Writing about longevity topics is overwhelming at times. It spans environment, psychology, chemistry, biology, medicine and more. Money is flying around at all levels, with big name billionaires funding companies and trying all sorts of wild stuff on themselves. Longevity treatments are like diets and cures for the common cold: there are a thousand and one opinions of what protocol has the biggest impact, and every one has gurus and acolytes, deniers and detractors.
Some treatments like metformin require a prescription for an actual condition: most doctors won’t write you a script for “getting older”. Others are just supplements where you need to wade through science podcasts and literature to decide for yourself whether you want to take them (google “NMN” or “sulforaphane” or “turmeric” and see what you find). Most have at least some science behind them, some not so much…

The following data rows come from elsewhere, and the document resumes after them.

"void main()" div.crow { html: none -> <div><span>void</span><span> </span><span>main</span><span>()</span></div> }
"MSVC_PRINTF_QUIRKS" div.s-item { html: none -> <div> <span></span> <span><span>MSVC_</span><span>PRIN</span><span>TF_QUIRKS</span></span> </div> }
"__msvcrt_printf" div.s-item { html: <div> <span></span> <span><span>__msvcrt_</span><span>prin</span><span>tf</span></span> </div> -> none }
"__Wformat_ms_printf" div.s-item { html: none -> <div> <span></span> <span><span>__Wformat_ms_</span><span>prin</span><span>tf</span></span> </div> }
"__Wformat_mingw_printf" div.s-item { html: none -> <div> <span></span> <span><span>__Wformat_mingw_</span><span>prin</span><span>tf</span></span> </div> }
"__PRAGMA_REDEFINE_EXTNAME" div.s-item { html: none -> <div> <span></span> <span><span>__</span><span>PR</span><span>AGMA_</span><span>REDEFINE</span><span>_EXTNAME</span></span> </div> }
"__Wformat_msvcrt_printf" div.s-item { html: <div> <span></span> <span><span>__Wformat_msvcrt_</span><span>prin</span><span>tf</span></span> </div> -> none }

I was struck the other week when this post from a (very) well-to-do software CEO saw a lot of interest in the twittersphere:
Available to all.
The blueprint on his website says “available to all”, but is it really, and is that the best thing given our tendency to go all in on short term fixes? At first (and second) blush it’s overwhelming: 49 supplements during the course of a day (some repeated), interacting with 30 doctors, constant monitoring, to say nothing of the estimated $2M in cost. This is a lot. Yes there are things outlined that anyone can do but I fail to see how this is a good way to introduce most people to the How and Why of reducing our rate of aging.
In stark contrast are things like:
Dan Buettner talking about Blue Zones and the simple steps that communities can take to embrace longevity, like making their cities more walkable
Dr. Andy Galpin and Dr. Andrew Huberman talking about basic, simple ways that anyone can measure and take control of their strength and fitness
Michael Easter (author of The Comfort Crisis) talking about how we can make small, incremental improvements to our lifestyle and habits to longer, healthier lives
It’s easy for anyone - myself included - to get excited when we read things like “man reduces his body’s age by 5 years, process available to all”. It’s no different than “drop 15 pounds in a month” or “get ripped abs in 2 weeks” or “deal with all your mental health difficulties with this one pill” … or “Fountain of Youth Discovered”. It’s kinda like trying to fix everything by buying a lottery ticket. Not to say that’s entirely what Bryan Johnson did, but by the time it reaches us (or if we just read the headline) it ends up looking like he made an instant change to achieve a younger mind and body.
Something funny happened once humans realized that our comfortable new lifestyles were giving us strange new maladies like heart disease, obesity, and diabetes. We invented new methods to fight back. For example, “exercise” and “dieting” are all very modern ideas.
Today when we realize something is wrong—that we’re not exercising enough or eating too much, and so on and so forth—we lean into heroics. We pack extreme efforts into short stints. It’s a new trend in the grand scheme of time and space. This trend has often backfired.
The research suggests that .. doing slightly challenging things throughout the day not only adds up to larger changes, it can also offset some of the downsides of the extremes.
— 2-Percent Challenge, Michael Easter, author of “The Comfort Crisis”
Fuck short term fixes.
For the same reason that it’s not particularly helpful to lose a bunch of bodyfat and then just put it on again, there’s little benefit to racing to reduce our metabolic age all at once only to to have poor lifestyle choices negate those gains in the following months and years. Strong99 is all about making the longterm changes to help us thrive longer in life, not just going on a longevity crash diet. It’s in the Manifesto: FUCK short term fixes. They make it seem like soon we won’t have to deal with our problems anymore. That's bullshit. We acknowledge that the discomfort, the struggle, the change, and the growing will always be there.